• [What you should do] Write out only the tail of the records, beginning at the line containing "AVERAGE | SIGMA: -0.47 -> -0.53" and including the last line, exactly as written.

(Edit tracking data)
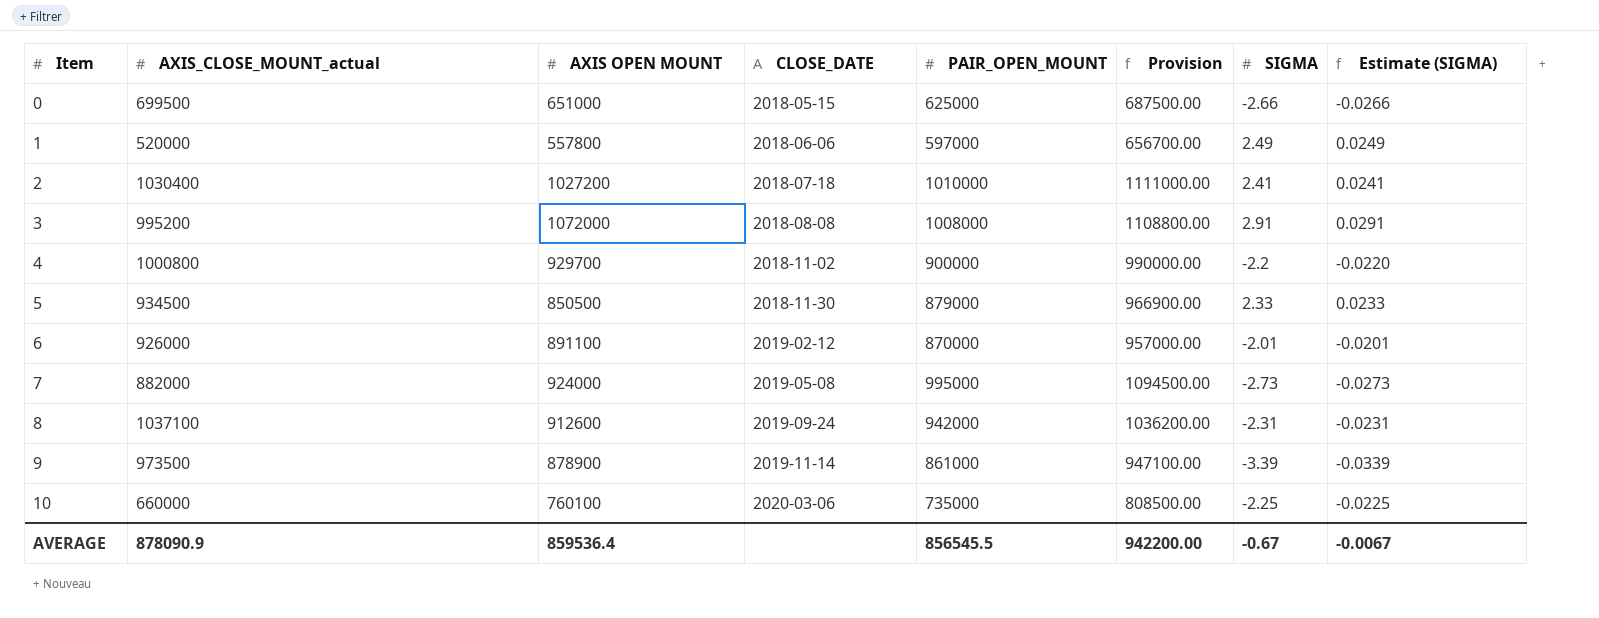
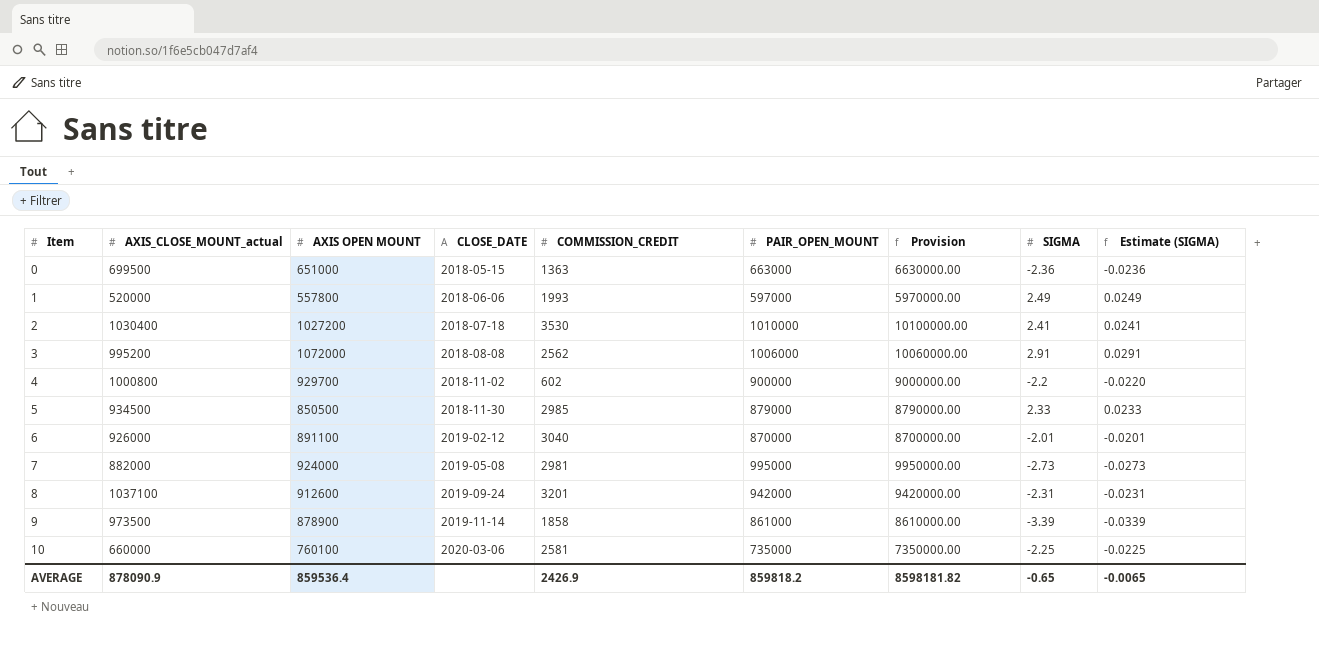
column COMMISSION_CREDIT | position: none -> 5
column Provision | formula: [PAIR_OPEN_MOUNT] * 1.1 -> [PAIR_OPEN_MOUNT] * 10
0 | PAIR_OPEN_MOUNT: 625000 -> 663000
0 | SIGMA: -2.66 -> -2.36
0 | Estimate (SIGMA): -0.0266 -> -0.0236
3 | PAIR_OPEN_MOUNT: 1008000 -> 1006000
AVERAGE | PAIR_OPEN_MOUNT: 856545.5 -> 859818.2
AVERAGE | Provision: 942200.00 -> 8598181.82
AVERAGE | SIGMA: -0.67 -> -0.65
AVERAGE | Estimate (SIGMA): -0.0067 -> -0.0065

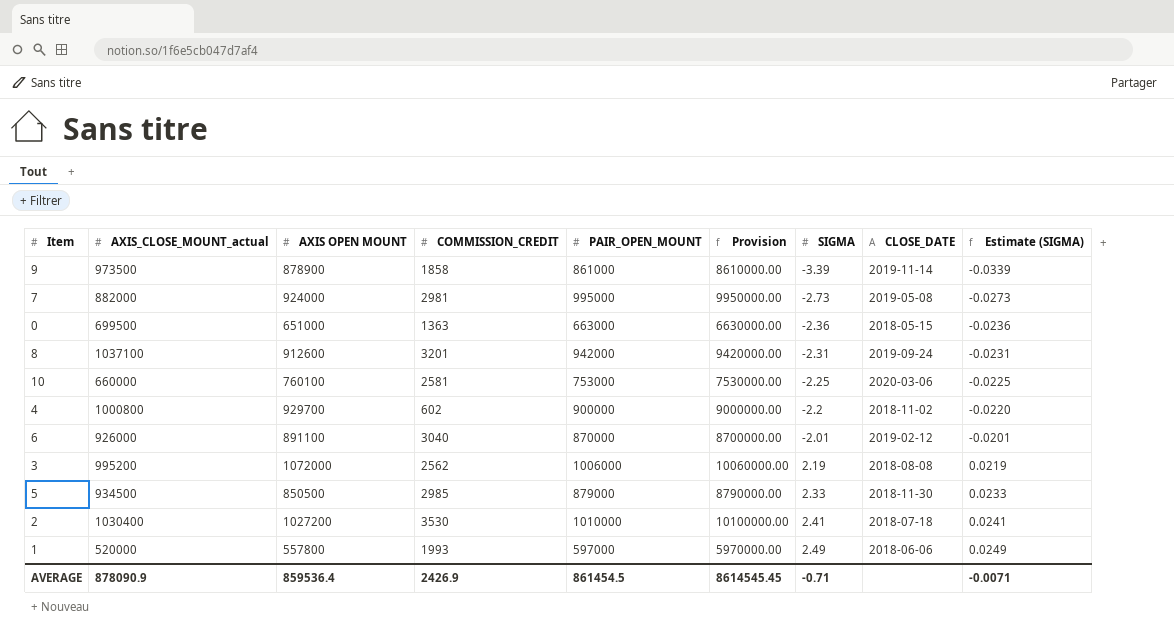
row order: Item ascending -> SIGMA ascending
column CLOSE_DATE | position: 4 -> 8
10 | PAIR_OPEN_MOUNT: 735000 -> 753000
10 | Provision: 7350000.00 -> 7530000.00
3 | SIGMA: 2.91 -> 2.19
3 | Estimate (SIGMA): 0.0291 -> 0.0219
AVERAGE | PAIR_OPEN_MOUNT: 859818.2 -> 861454.5
AVERAGE | Provision: 8598181.82 -> 8614545.45
AVERAGE | SIGMA: -0.65 -> -0.71
AVERAGE | Estimate (SIGMA): -0.0065 -> -0.0071

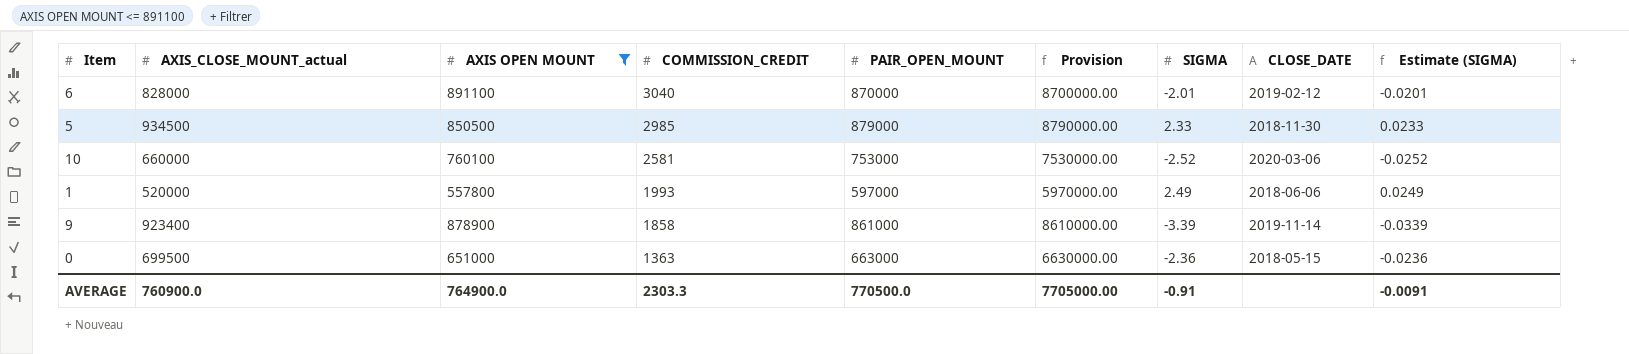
filter: none -> AXIS OPEN MOUNT <= 891100
row order: SIGMA ascending -> COMMISSION_CREDIT descending
6 | AXIS_CLOSE_MOUNT_actual: 926000 -> 828000
10 | SIGMA: -2.25 -> -2.52
10 | Estimate (SIGMA): -0.0225 -> -0.0252
9 | AXIS_CLOSE_MOUNT_actual: 973500 -> 923400
AVERAGE | AXIS_CLOSE_MOUNT_actual: 878090.9 -> 760900.0
AVERAGE | AXIS OPEN MOUNT: 859536.4 -> 764900.0
AVERAGE | COMMISSION_CREDIT: 2426.9 -> 2303.3
AVERAGE | PAIR_OPEN_MOUNT: 861454.5 -> 770500.0
AVERAGE | Provision: 8614545.45 -> 7705000.00
AVERAGE | SIGMA: -0.71 -> -0.91
AVERAGE | Estimate (SIGMA): -0.0071 -> -0.0091

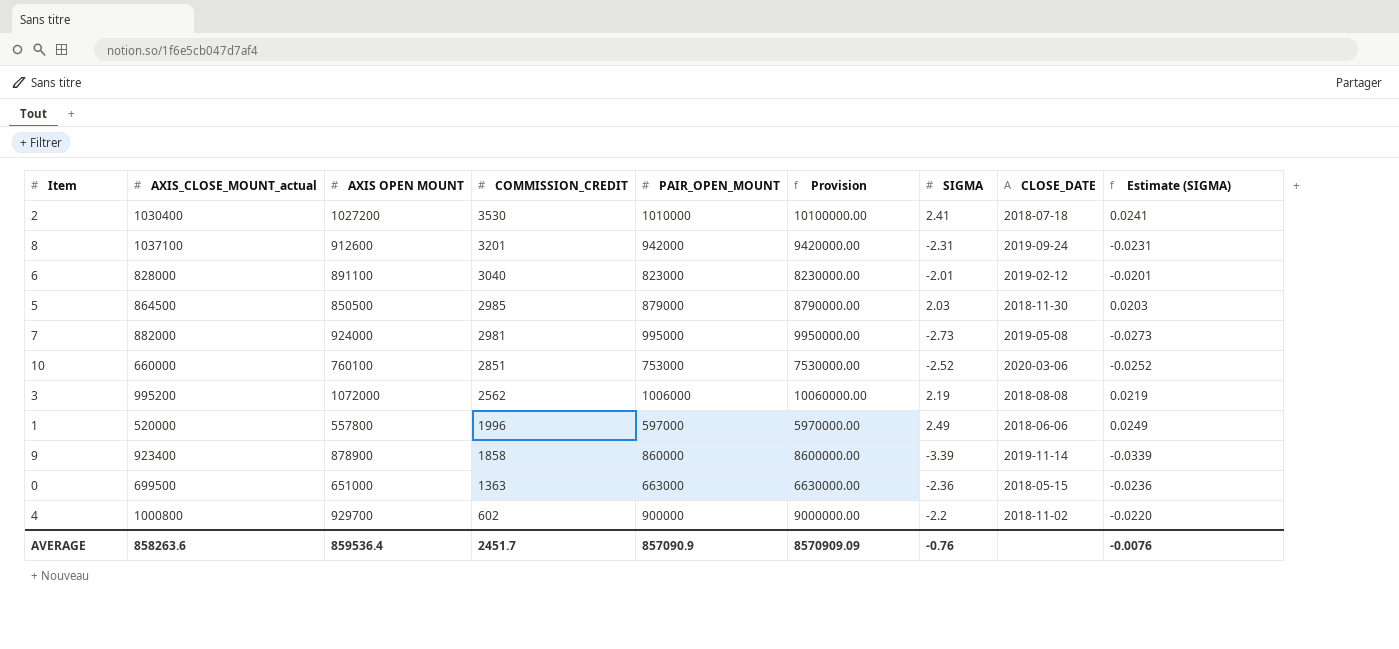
filter: AXIS OPEN MOUNT <= 891100 -> none
6 | PAIR_OPEN_MOUNT: 870000 -> 823000
6 | Provision: 8700000.00 -> 8230000.00
5 | AXIS_CLOSE_MOUNT_actual: 934500 -> 864500
5 | SIGMA: 2.33 -> 2.03
5 | Estimate (SIGMA): 0.0233 -> 0.0203
10 | COMMISSION_CREDIT: 2581 -> 2851
1 | COMMISSION_CREDIT: 1993 -> 1996
9 | PAIR_OPEN_MOUNT: 861000 -> 860000
9 | Provision: 8610000.00 -> 8600000.00
AVERAGE | AXIS_CLOSE_MOUNT_actual: 760900.0 -> 858263.6
AVERAGE | AXIS OPEN MOUNT: 764900.0 -> 859536.4
AVERAGE | COMMISSION_CREDIT: 2303.3 -> 2451.7
AVERAGE | PAIR_OPEN_MOUNT: 770500.0 -> 857090.9
AVERAGE | Provision: 7705000.00 -> 8570909.09
AVERAGE | SIGMA: -0.91 -> -0.76
AVERAGE | Estimate (SIGMA): -0.0091 -> -0.0076

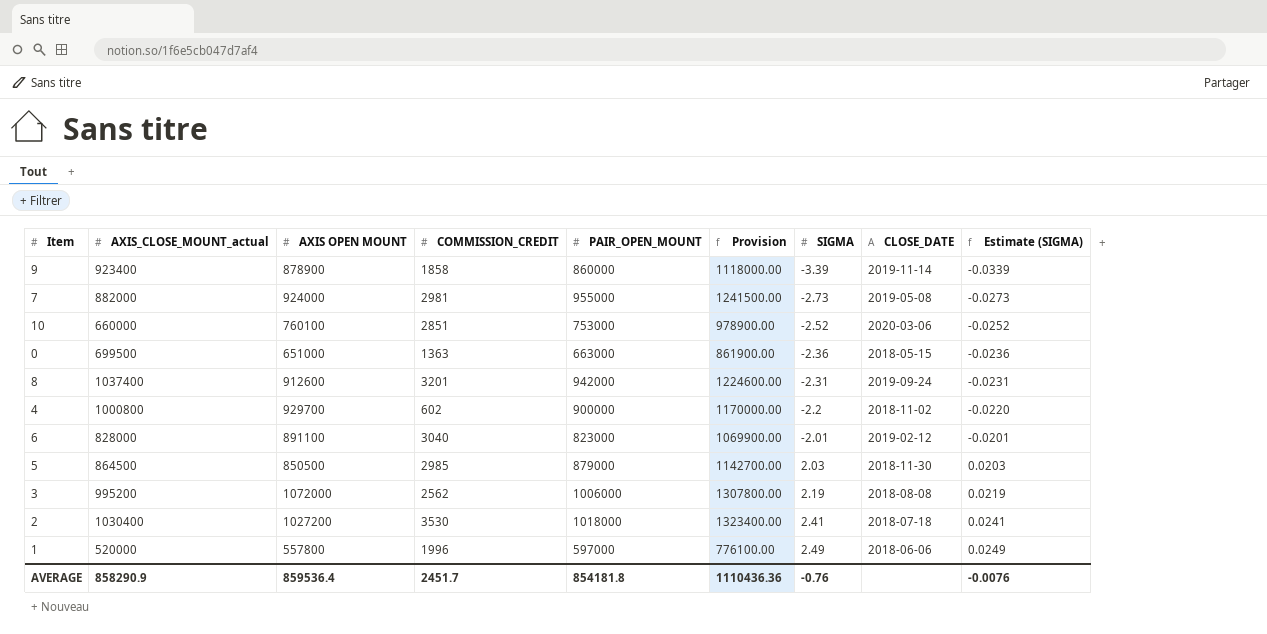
row order: COMMISSION_CREDIT descending -> SIGMA ascending
column Provision | formula: [PAIR_OPEN_MOUNT] * 10 -> [PAIR_OPEN_MOUNT] * 1.3
7 | PAIR_OPEN_MOUNT: 995000 -> 955000
8 | AXIS_CLOSE_MOUNT_actual: 1037100 -> 1037400
2 | PAIR_OPEN_MOUNT: 1010000 -> 1018000
AVERAGE | AXIS_CLOSE_MOUNT_actual: 858263.6 -> 858290.9
AVERAGE | PAIR_OPEN_MOUNT: 857090.9 -> 854181.8
AVERAGE | Provision: 8570909.09 -> 1110436.36

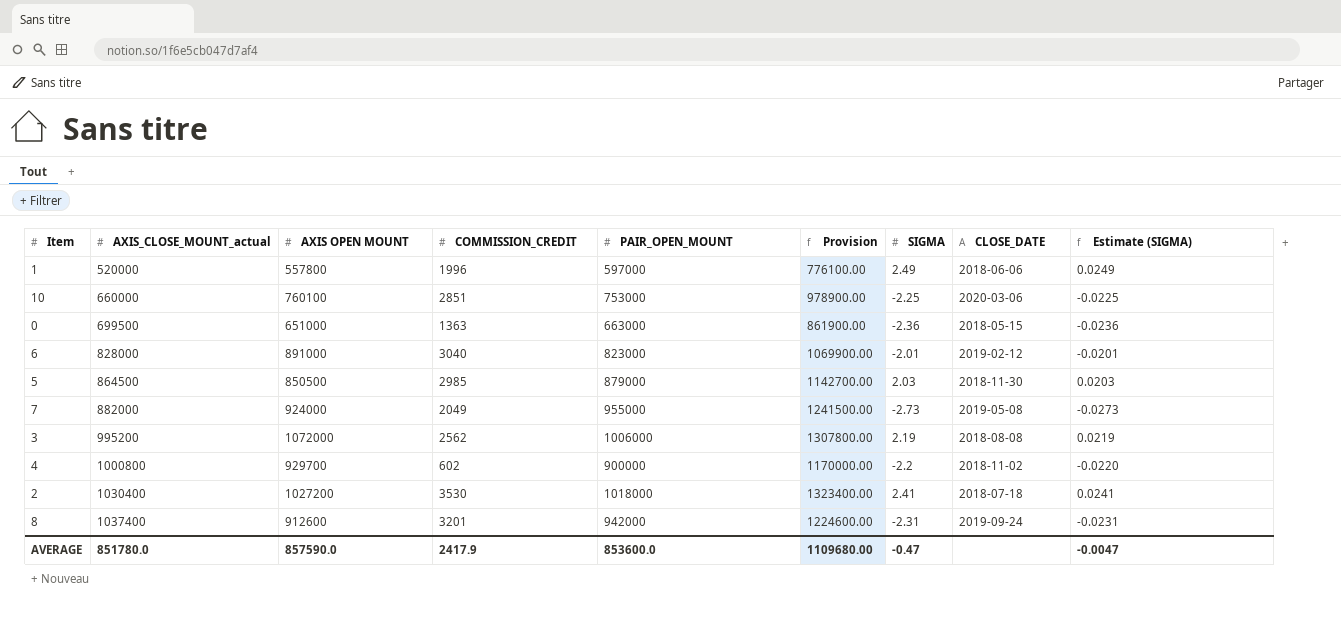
row order: SIGMA ascending -> AXIS_CLOSE_MOUNT_actual ascending
row 9: 923400 | 878900 | 1858 | 860000 | 1118000.00 | -3.39 | 2019-11-14 | -0.0339 -> none
10 | SIGMA: -2.52 -> -2.25
10 | Estimate (SIGMA): -0.0252 -> -0.0225
6 | AXIS OPEN MOUNT: 891100 -> 891000
7 | COMMISSION_CREDIT: 2981 -> 2049
AVERAGE | AXIS_CLOSE_MOUNT_actual: 858290.9 -> 851780.0
AVERAGE | AXIS OPEN MOUNT: 859536.4 -> 857590.0
AVERAGE | COMMISSION_CREDIT: 2451.7 -> 2417.9
AVERAGE | PAIR_OPEN_MOUNT: 854181.8 -> 853600.0
AVERAGE | Provision: 1110436.36 -> 1109680.00
AVERAGE | SIGMA: -0.76 -> -0.47
AVERAGE | Estimate (SIGMA): -0.0076 -> -0.0047

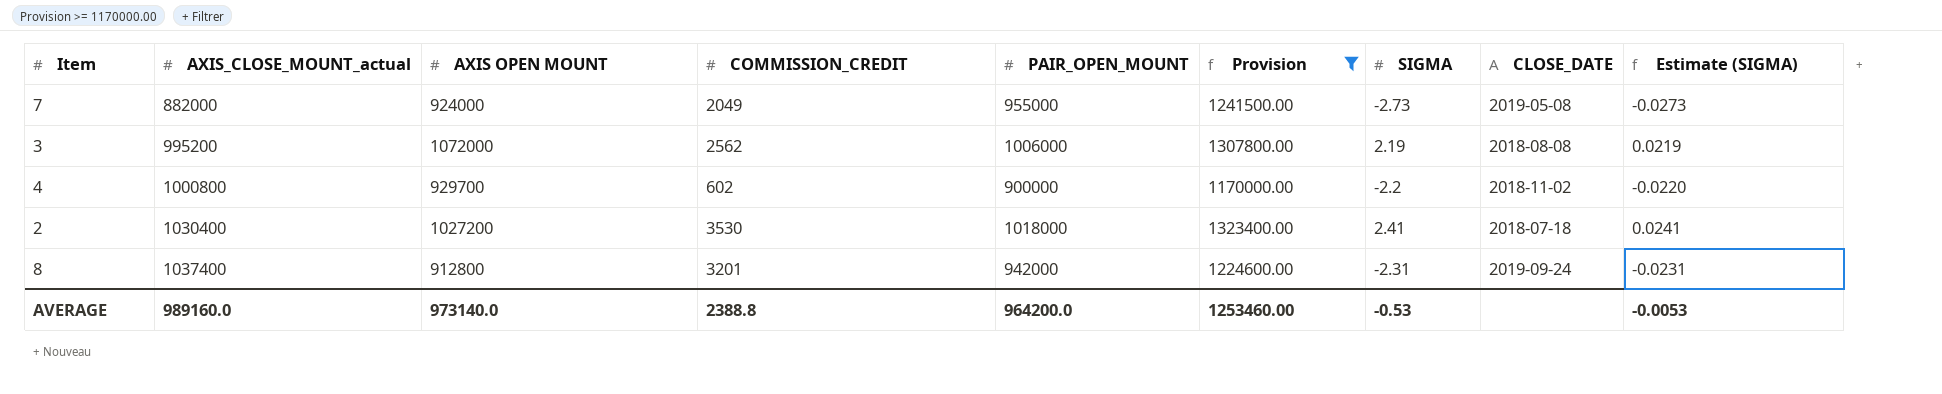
filter: none -> Provision >= 1170000.00
8 | AXIS OPEN MOUNT: 912600 -> 912800
AVERAGE | AXIS_CLOSE_MOUNT_actual: 851780.0 -> 989160.0
AVERAGE | AXIS OPEN MOUNT: 857590.0 -> 973140.0
AVERAGE | COMMISSION_CREDIT: 2417.9 -> 2388.8
AVERAGE | PAIR_OPEN_MOUNT: 853600.0 -> 964200.0
AVERAGE | Provision: 1109680.00 -> 1253460.00
AVERAGE | SIGMA: -0.47 -> -0.53
AVERAGE | Estimate (SIGMA): -0.0047 -> -0.0053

• [Answer for the task]
AVERAGE | SIGMA: -0.47 -> -0.53
AVERAGE | Estimate (SIGMA): -0.0047 -> -0.0053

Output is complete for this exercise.